Serious Signs that You are Drowsy and Should Not be Driving
- Frequent yawning
- Difficulty keeping your eyes on the road
- Trouble keeping your head up or “nodding off”
- Spacing out and forgetting about driving the last few miles
- Missing road signs and turns
- Inability to maintain your vehicle speed
- Drifting in and out of your lane
What to Do When You Feel Drowsy Behind the Wheel
If you get drowsy while driving, it is best to immediately pull over at a safe location. Take a 20-minute nap while parked at a well-lit rest stop or drink one to two cups of coffee—or do both. Drinking caffeine and energy drinks may improve your alertness temporarily, but it is not a sufficient remedy to sleep deprivation.

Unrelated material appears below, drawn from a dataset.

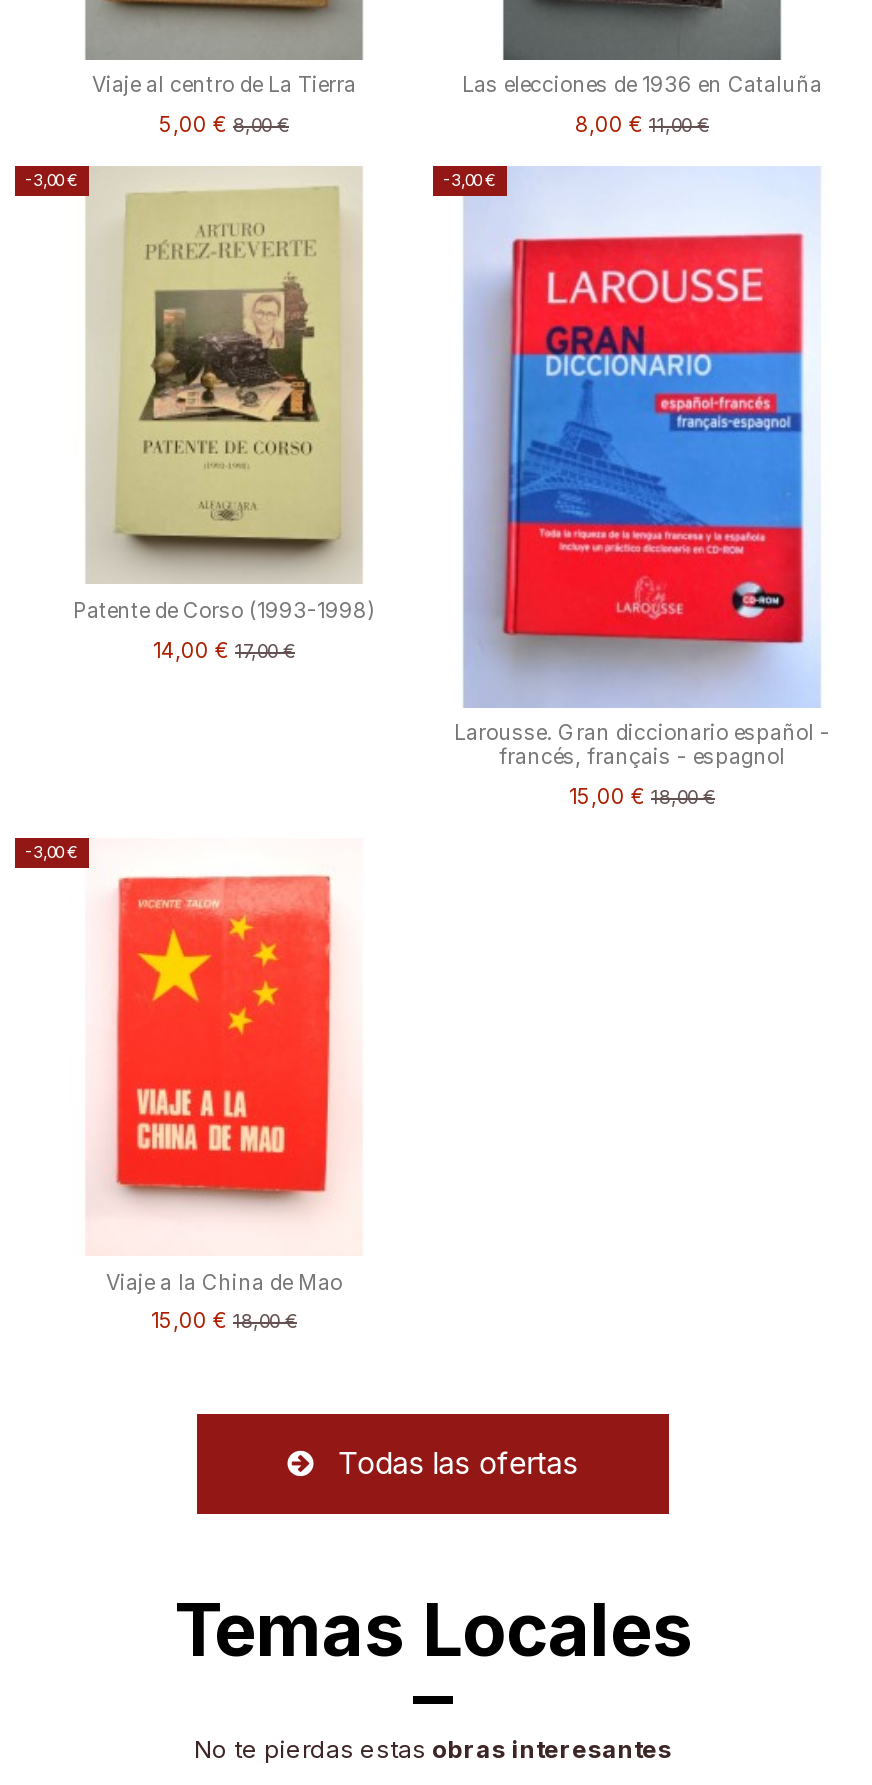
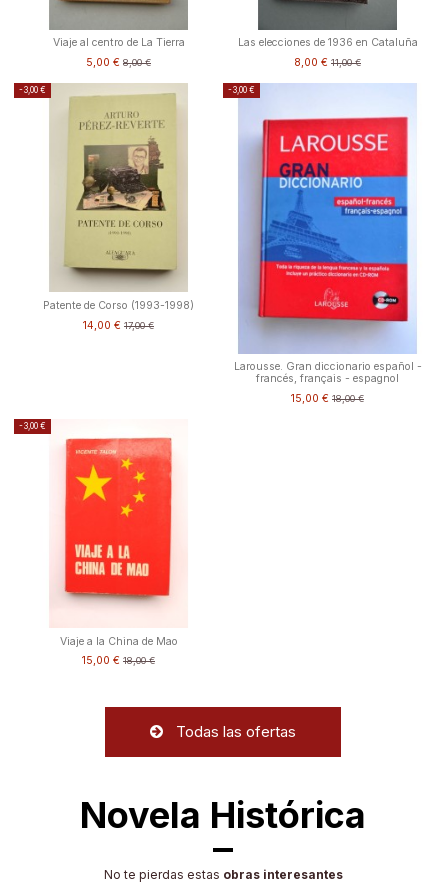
- Temas Locales
+ Novela Histórica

You may have heard about techniques such as rolling down the windows, putting the radio on full blast, or cranking up the A/C to avoid falling asleep behind the wheel. Safety experts have deemed these ineffective. If you get drowsy while driving, it is best to rest until you no longer feel sleepy.
Drowsy Driving Prevention
Unlike drunk driving, which can be avoided by eliminating one risk factor (alcohol), preventing drowsy driving requires making changes to your lifestyle.
Thankfully, this risky driving behavior is preventable by following a few simple tips.
1. Make good sleep a priority.
Getting 7 to 8 hours every night is easier said than done. However, like eating well and exercising regularly, it’s recommended to make these lifestyle changes for your own well-being. Start with small, actionable changes like limiting your screen time two hours before bed.
2. Get plenty of sleep before driving long distances.
Waking up extra early on the day of a long trip or insisting on an overnight drive to avoid traffic can have serious consequences. Instead of working against your body clock, plan your trip well in advance and dedicate the day before to relaxing and getting ready for the long drive.
3. Assign a designated driver or an alternate driver.
If you’re not feeling up to it, don’t force yourself to drive—especially if you’re driving alone. If you’re planning to go on a long trip, it’s a good idea to ask one of your companions to be your alternate driver. This way, you can take turns driving and ensure that the person behind the wheel is awake and alert.
4. Check your prescription.
Check the labels of your medication to see if drowsiness is listed as a possible side effect. It is best to ask your physician about the safety of driving after taking medications such as narcotic pain pills, antidepressants, muscle relaxants, and antihistamines.
5. Listen to your body clock.
Our circadian rhythm or “body clock” is designed to dip during certain hours to regulate sleep. These dips typically occur between midnight and 6 am or in the late afternoon. Schedule your trips around these hours to prevent drowsiness on the road.
6. Educate and help other drivers.
If you notice your teen or a co-worker looking exhausted or sleepy, discourage them from driving. Offer them a ride, arrange a carpool, or book a ride-sharing service to help them safely get to their destination.